Royals avoid unpopular uniform lettering during Nike/Fanatics overhaul, reportedly because they asked

The rollout of Nike's and Fanatics' new MLB uniforms has been messy, to say the least.

Previously sewn-on elements now appear to be printed. The pants have been called "see-through." There are concerns about the actual fit. There have been widespread pants shortages. And most noticeably, the player names on the backs of the jerseys are much smaller, giving the jerseys a cheaper look.

One team, however, appears to have avoided that last issue.

The Kansas City Royals took the field last weekend wearing what appeared to be their old uniforms. They at least looked like the same jerseys, with the larger lettering on the back used until this year. Some fans were confused, and there was even speculation that the team was revolting against the, well, revolting uniforms.

The truth turned out to be much simpler: The Royals just asked if they could use the old lettering.

This is a 2024 photo of shortstop Bobby Witt Jr. of the Kansas City Royals baseball team. This image reflects the active roster as of Thursday, Feb. 22, 2024, when this image was taken in Surprise, Ariz. (AP Photo/Ashley Landis)
Bobby Witt Jr.'s Royals uniform has the old style of lettering. (AP Photo/Ashley Landis)

According to the intrepid Paul Lukas of Uni Watch, who noticed the larger lettering and reached out to the Royals, the team lobbied Nike and MLB to retain their old lettering because they "felt strongly about maintaining the full-sized lettering as a way for fans to connect with the team’s players."

Nike and MLB granted the request, so the Royals will get to use the large lettering on both their home and road jerseys this season.

The Royals aren't the first team to get such a concession, either, as the St.

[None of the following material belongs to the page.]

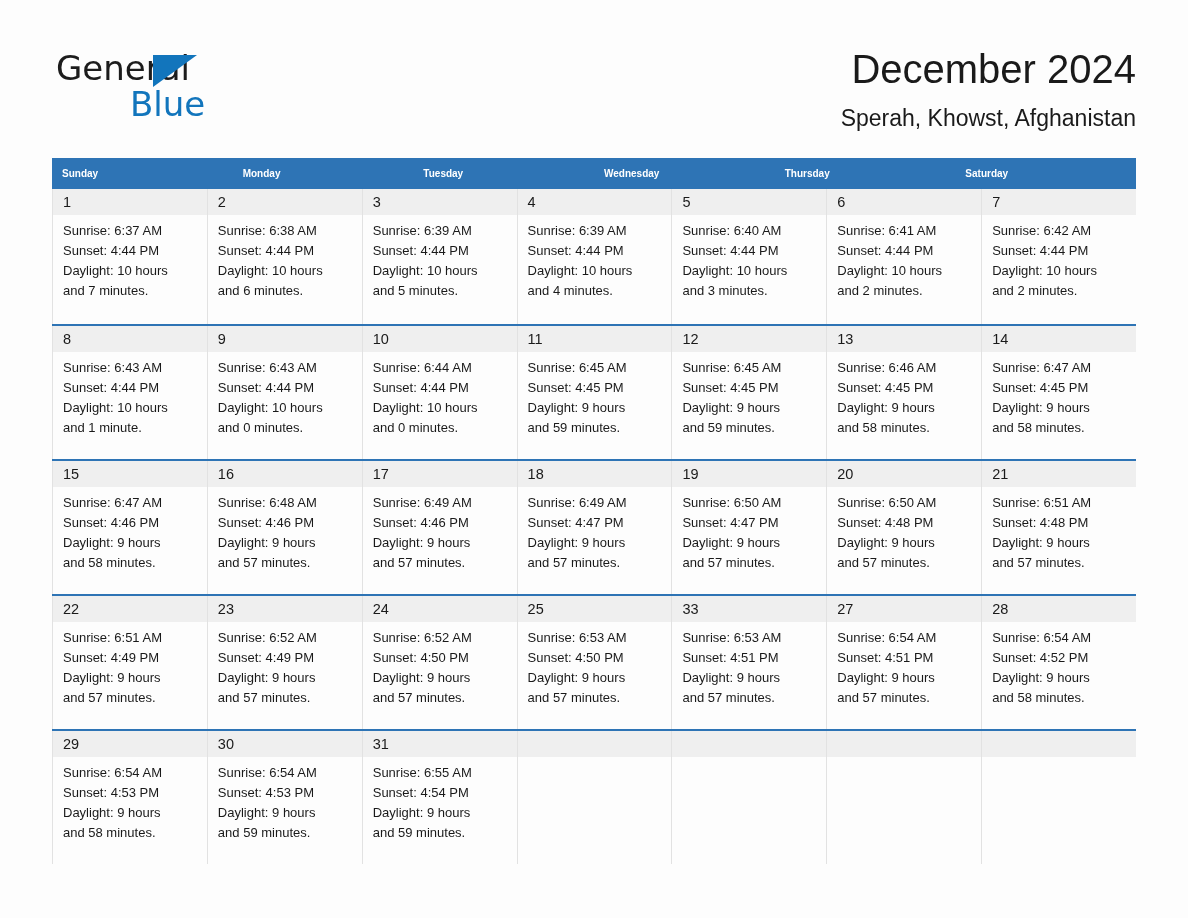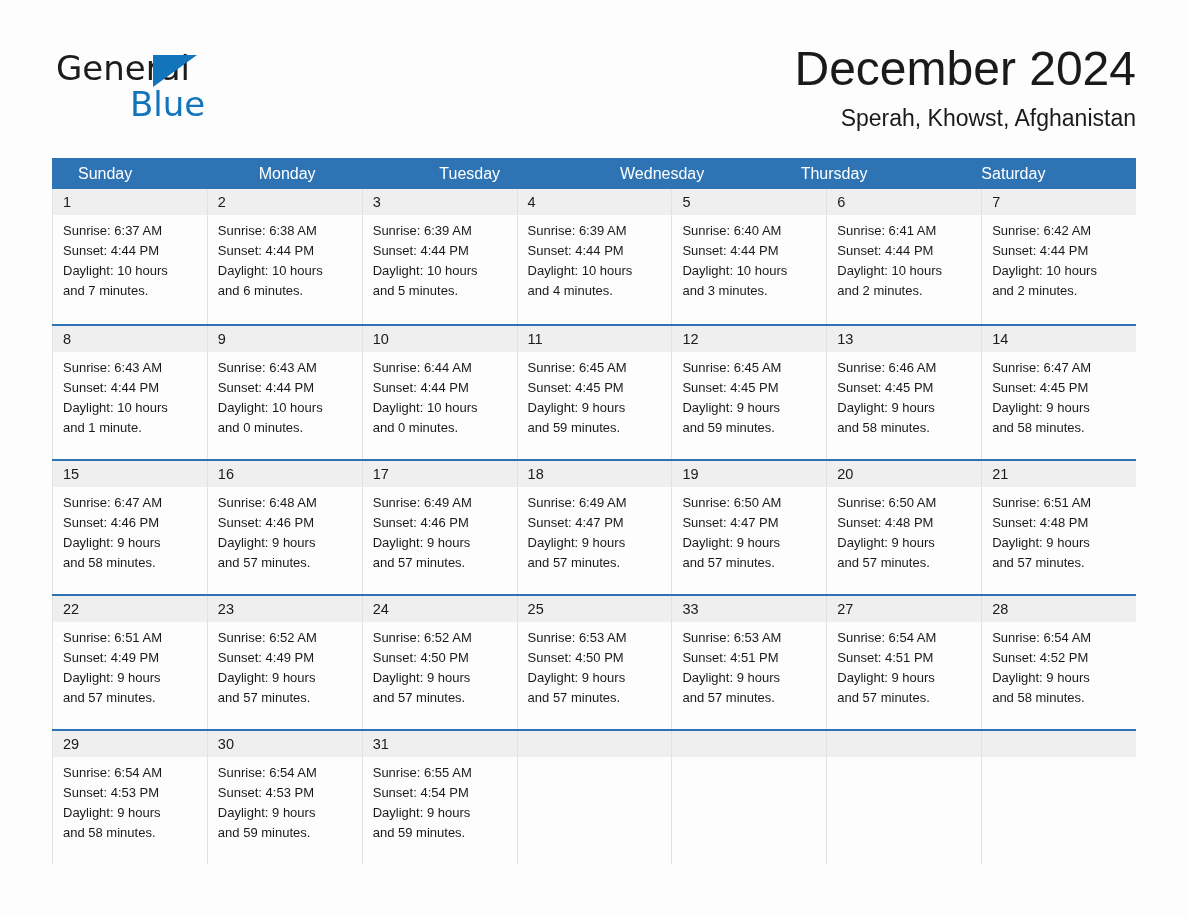"December 2024" .cal-title { font-size: 48px -> 40px }
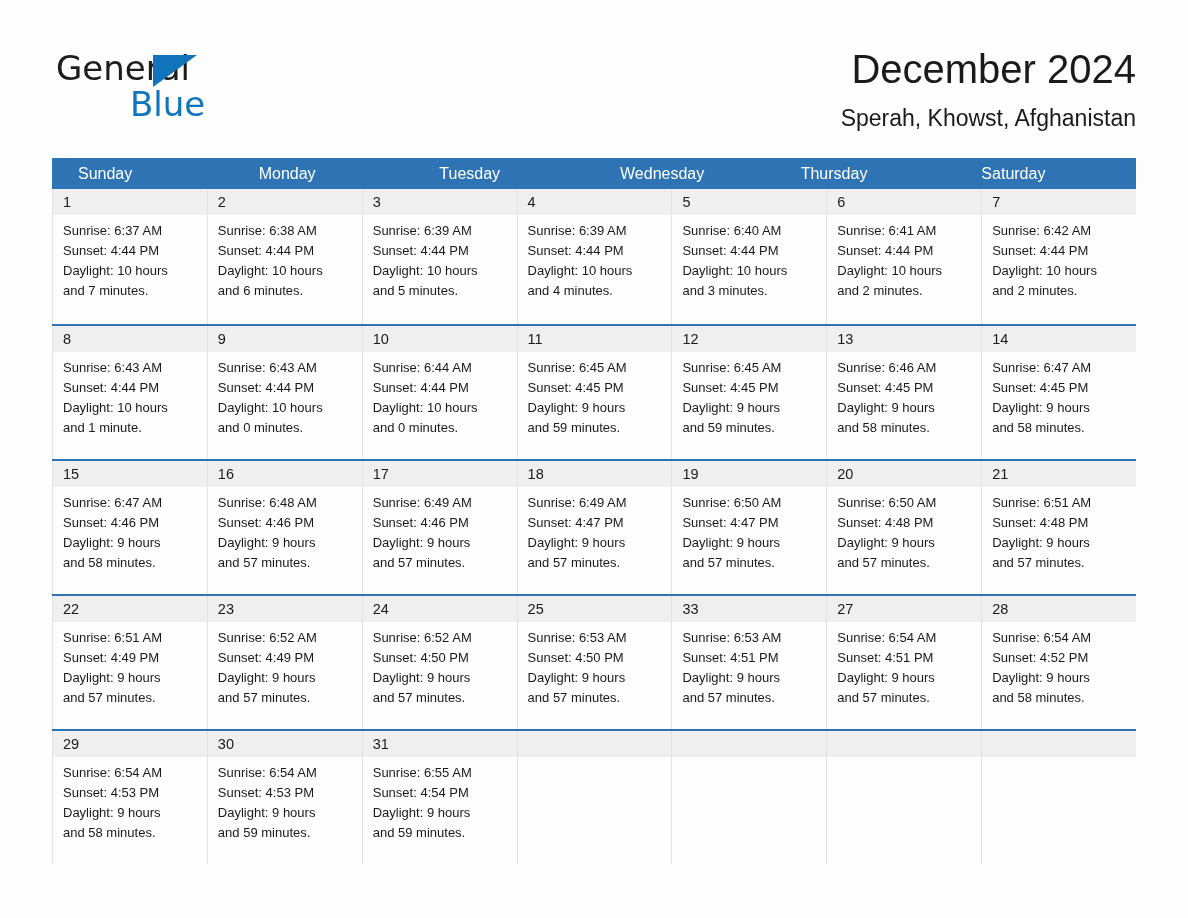"Sunday" .weekday { font-size: 16px -> 10px; font-weight: none -> bold; padding-left: 26px -> 10px }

Louis Cardinals were granted something of a waiver to retain their chain-stitched chest script after lobbying from team president Bill DeWitt III.

Of course, this raises a couple of significant questions in the ongoing uniform saga. If all a team had to do to keep the old lettering was ask, then a) why didn't any other MLB teams bother trying and b) what's stopping them from doing so now?

Barring an embarrassing and expensive about-face, MLB teams are likely locked into these unpopular uniforms for this season. Going forward, however, whoever manages Nike's relationship with MLB and its teams might have a busy day at work ahead of them.